A WebMaster’s view of Eclipse.org

Rants, praise and observations related to the technical and psychological challenges of running servers for a pretty busy site.

Why users don’t bother to file bug reports

This has to be the saddest bug I have ever seen. Unfortunately, I see this type of response all too often, where the user, despite having a perfectly readable stack trace, dump or error message, is expected to either a) prove to the developers that the problem still exists in the latest nightly build or b) provide a reproducible test case.

Running the latest nightly build may be trivial for client software, but for server software running on busy, production servers, this is impractical and difficult, if not impossible. Furthermore, in a production environment, reproducibility is not an easy feat, as conditions are never the same, and accurately reproducing the load of hundreds of users is far from scientific.
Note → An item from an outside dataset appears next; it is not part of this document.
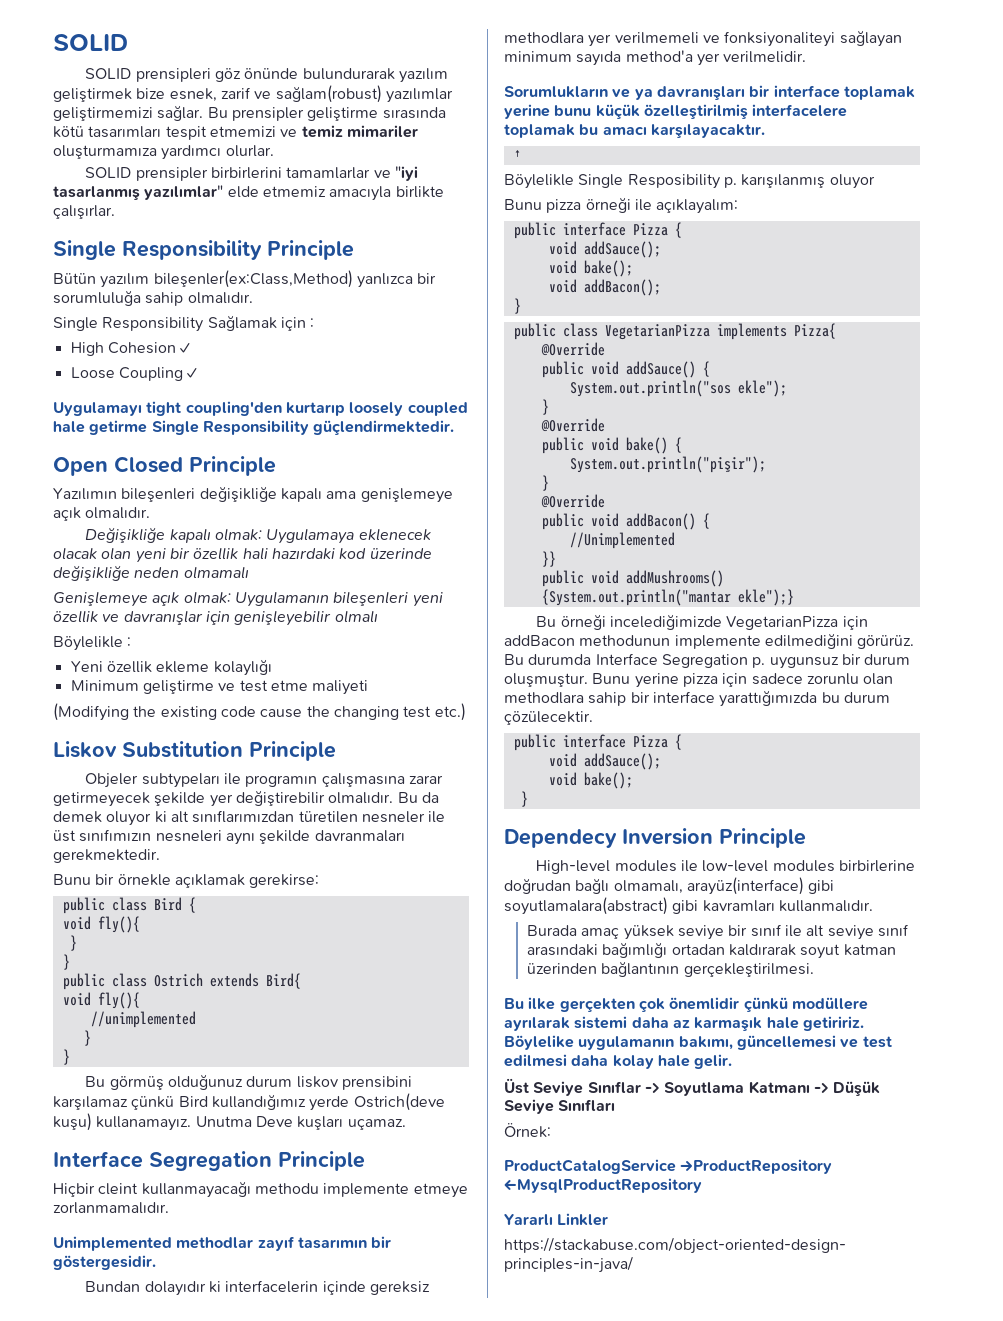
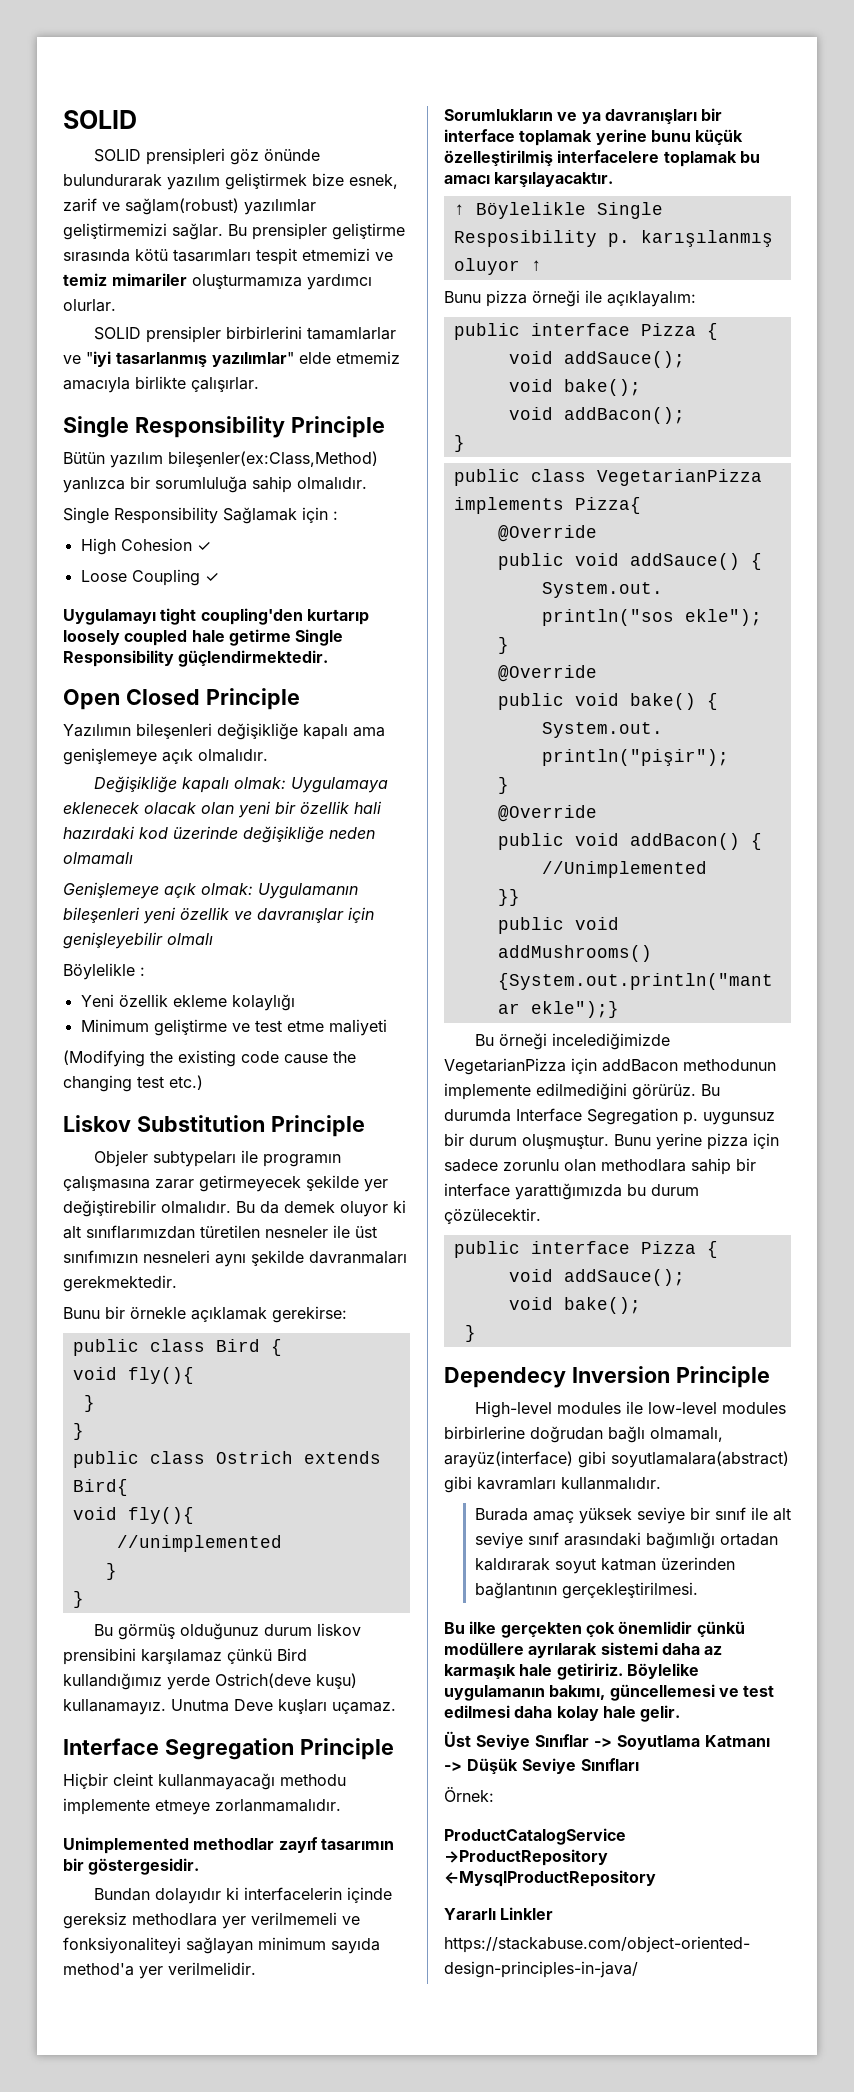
(521, 154) // -> (465, 209) none
(875, 181) none -> [530,260,542,271] ↑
Need more examples of saddness? Here’s another one. It’s a MySQL bug about corruption on a storage engine. This one is particularly bad, as the developers keep insisting on trying to reproduce the problem with various versions, despite several users (myself included) confirming the problem across many versions.

Of course, Eclipse servers are affected by both of those bugs — Apache won’t gracefully restart because of the PHP bug under certain conditions and Bugzilla searches fail because of a storage engine issues.

But wait - it gets even sadder. Here is how the above PHP bug is closed (comment by the reporter) :

Whatever. If you do not want bug reports, I will not post any. I thoughtyou welcome help and want to improve the product but it seems you careonly about having less work. Forget it. Let this bug be.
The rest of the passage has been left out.